Senior creative or strategy hires are reported through Adformatie's agency-news section, Campaign's people moves column, LinkedIn announcement posts, and agency press releases. The signal isn't just the hire itself - it's the 60 to 90 day review window the new ECD runs. Hooklyne tracks the appointment, identifies the practice areas they came from, and frames outreach around what's likely to change under their tenure rather than the hire itself. A message that reads 'congrats on the new role' goes nowhere. A message that connects their previous discipline to a real implication for the agency's stack gets a reply.

We sell to mid-market regional agencies, not the big networks. Does Hooklyne fit?

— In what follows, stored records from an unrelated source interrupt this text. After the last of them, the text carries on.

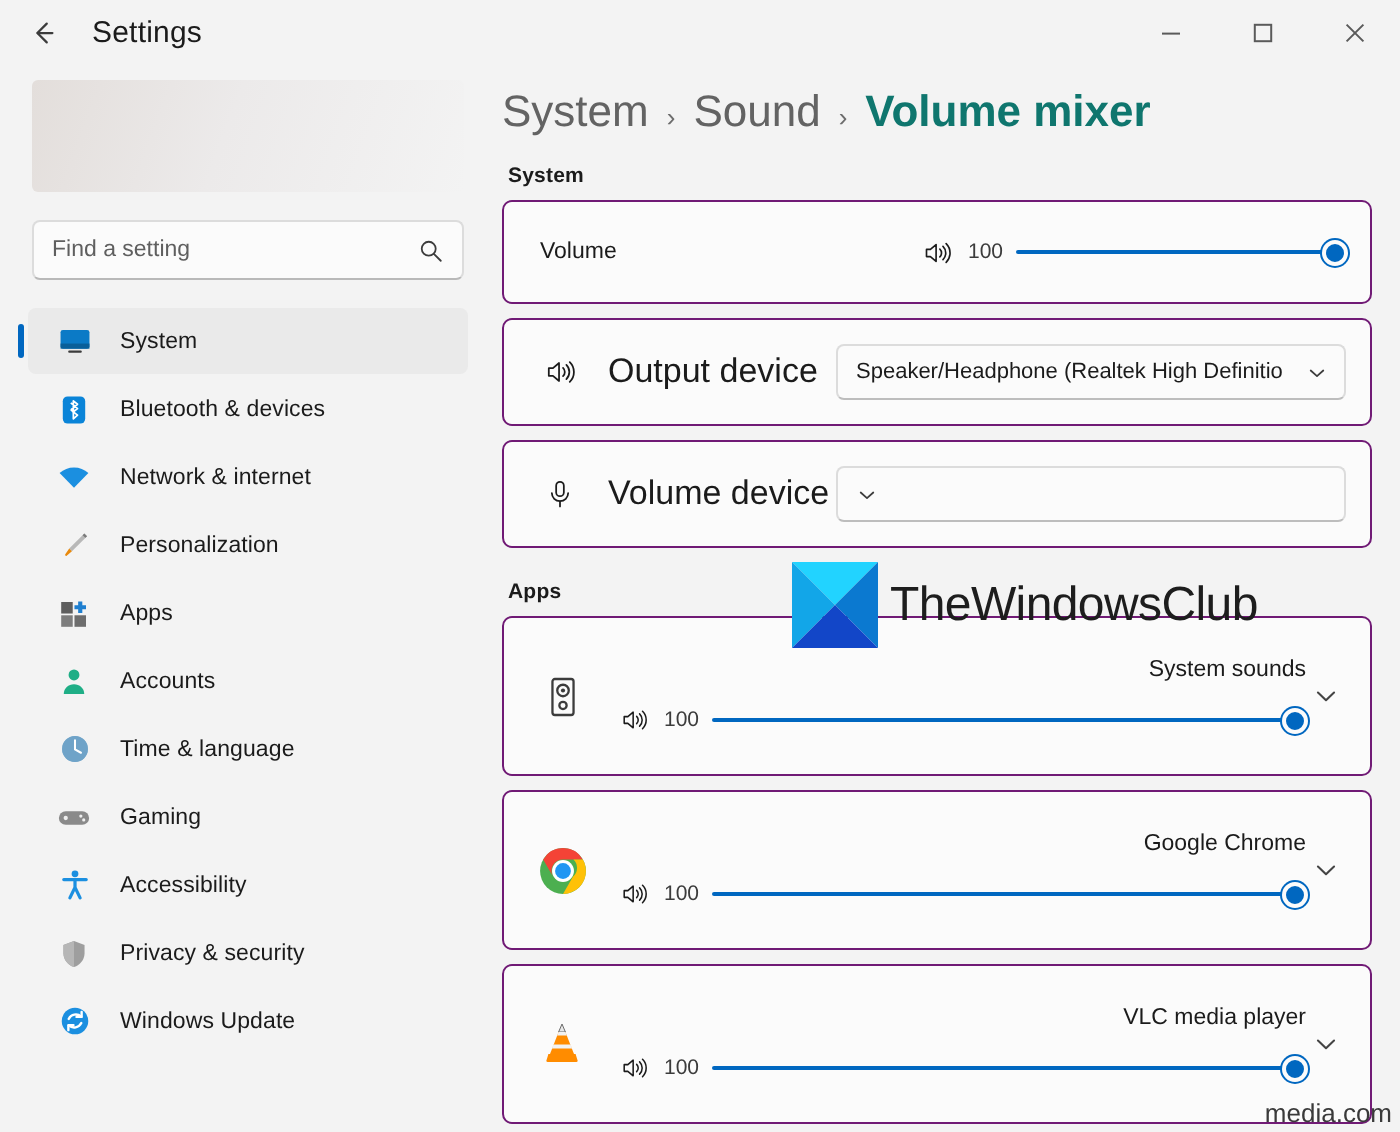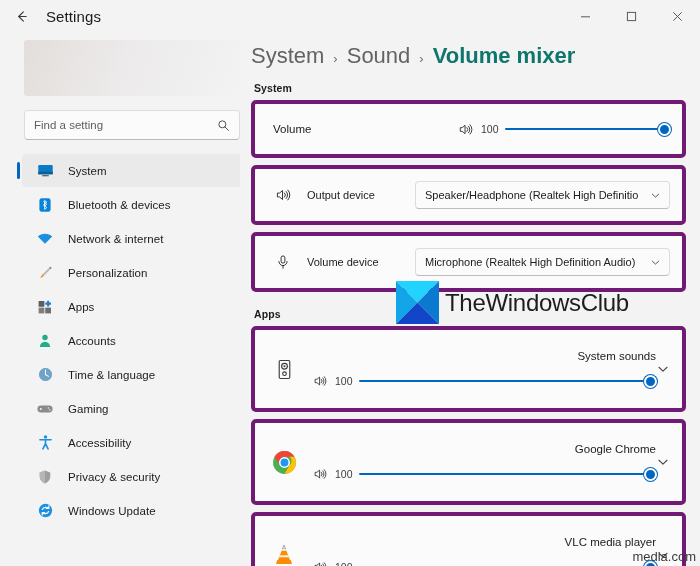--- a/index.html
+++ b/index.html
@@ -30,7 +30,7 @@
 
   
   .sidebar {
-    position: absolute; top: 32px; left: 12px; width: 240px; height: 534px;
+    position: absolute; top: 32px; left: 4px; width: 240px; height: 534px;
     background: #f3f3f3;
   }
   .profile-block {

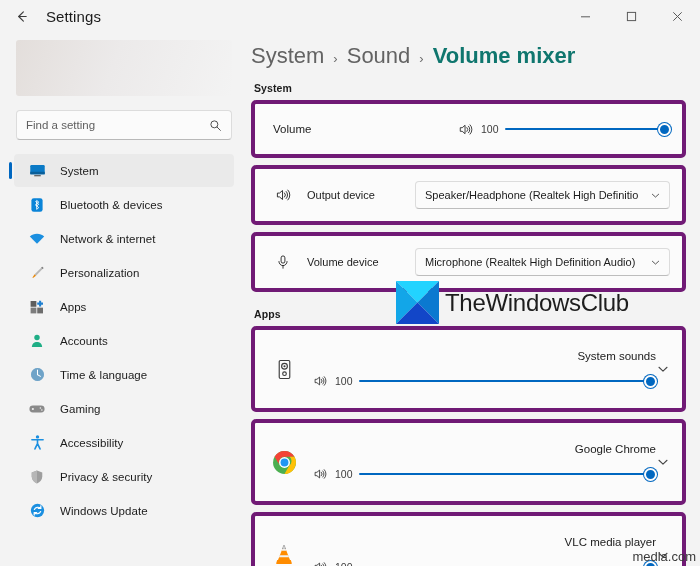--- a/index.html
+++ b/index.html
@@ -79,7 +79,7 @@
   .section-label.apps { margin-top: 16px; }
 
   .card {
-    background: #fbfbfb; border: 4px solid #701a75; border-radius: 5px;
+    background: #fbfbfb; border: 1px solid #701a75; border-radius: 5px;
     margin-bottom: 7px; position: relative;
   }
 

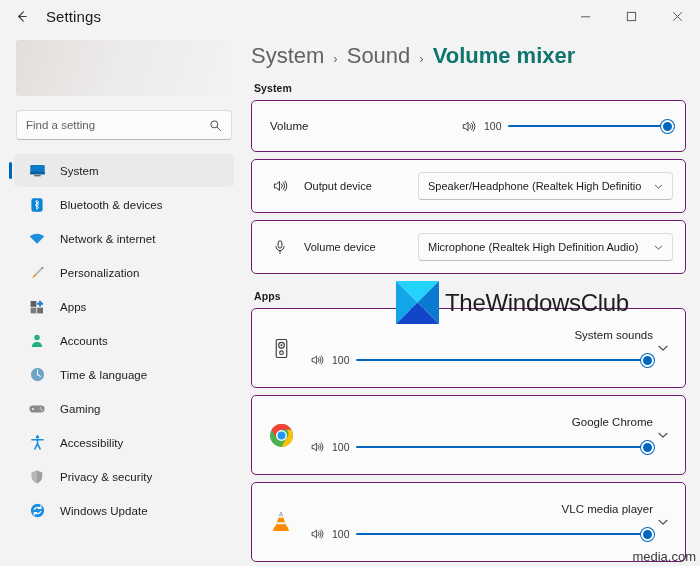--- a/index.html
+++ b/index.html
@@ -102,7 +102,7 @@
   
   .row-device { height: 52px; display: flex; align-items: center; padding: 0 12px 0 16px; }
   .dev-ico { width: 24px; display: flex; justify-content: center; color: #1b1b1b; margin-right: 12px; }
-  .dev-lbl { font-size: 11px; color: #1b1b1b; }
+  .dev-lbl { font-size: 17px; color: #1b1b1b; }
   .combo {
     margin-left: auto; width: 255px; height: 28px; background: #fbfbfb;
     border: 1px solid #dcdcdc; border-bottom-color: #bdbdbd; border-radius: 4px;

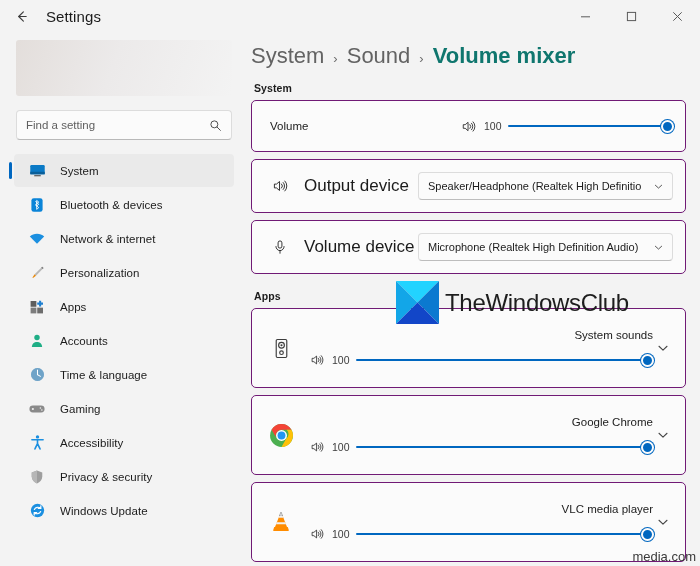--- a/index.html
+++ b/index.html
@@ -370,7 +370,6 @@
         </span>
         <span class="dev-lbl">Volume device</span>
         <span class="combo">
-          <span class="txt">Microphone (Realtek High Definition Audio)</span>
           <span class="chev">
             <svg width="11" height="11" viewBox="0 0 14 14" fill="none">
               <path d="M3 5.4L7 9l4-3.6" stroke="#3c3c3c" stroke-width="1.1" stroke-linecap="round" stroke-linejoin="round"></path>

That's exactly the segment Hooklyne is built for. Top-25 Dutch bureaus and the WPP, Publicis and Dentsu networks have central procurement, vendor management offices, and shortlists that close to outsiders. Cold outreach into them rarely converts - they buy through pitches and personal networks. The 10 to 50 FTE digital, brand, content, and performance bureaus in the Netherlands and UK are where signal-led prospecting actually moves a needle, because the practice leads still buy on their own authority and respond to relevance.

Aren't agency contact details too volatile to keep accurate?

Volatile, yes. Impossible, no. The fix is not building a bigger static database; it's verifying at the moment of outreach. Hooklyne checks each contact against current LinkedIn presence, KVK filings where relevant, and the agency's own site before the prospect package goes to your rep. If a contact has moved on, the package routes to their replacement - not to a bounced inbox you find out about three days into a sequence.

What happens if Hooklyne doesn't open conversations with our agency ICP?

You stop and we walk through what didn't work. Ten prospects from your real agency ICP, fully built, no card. If they don't open conversations you wouldn't otherwise have had, the trial answers the question for you. We'd rather find that out in week one than after you've paid for three months. For agencies specifically, the answer usually comes faster than other sectors - relevance either lands inside a fortnight or it doesn't.